[Dataset excerpts]
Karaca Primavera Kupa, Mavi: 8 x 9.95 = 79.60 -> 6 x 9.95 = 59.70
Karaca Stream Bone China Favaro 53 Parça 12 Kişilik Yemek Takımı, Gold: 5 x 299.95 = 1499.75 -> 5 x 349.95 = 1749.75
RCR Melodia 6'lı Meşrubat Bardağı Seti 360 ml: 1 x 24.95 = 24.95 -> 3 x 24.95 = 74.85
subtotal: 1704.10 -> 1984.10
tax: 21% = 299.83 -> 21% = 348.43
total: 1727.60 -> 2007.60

Problem details ▸ Write out, without alteration, the line that contains "subtotal: 1704.10 -> 1984.10" and all subsequent lines down to the end of the data above.

Result for this exercise ▸
subtotal: 1704.10 -> 1984.10
tax: 21% = 299.83 -> 21% = 348.43
total: 1727.60 -> 2007.60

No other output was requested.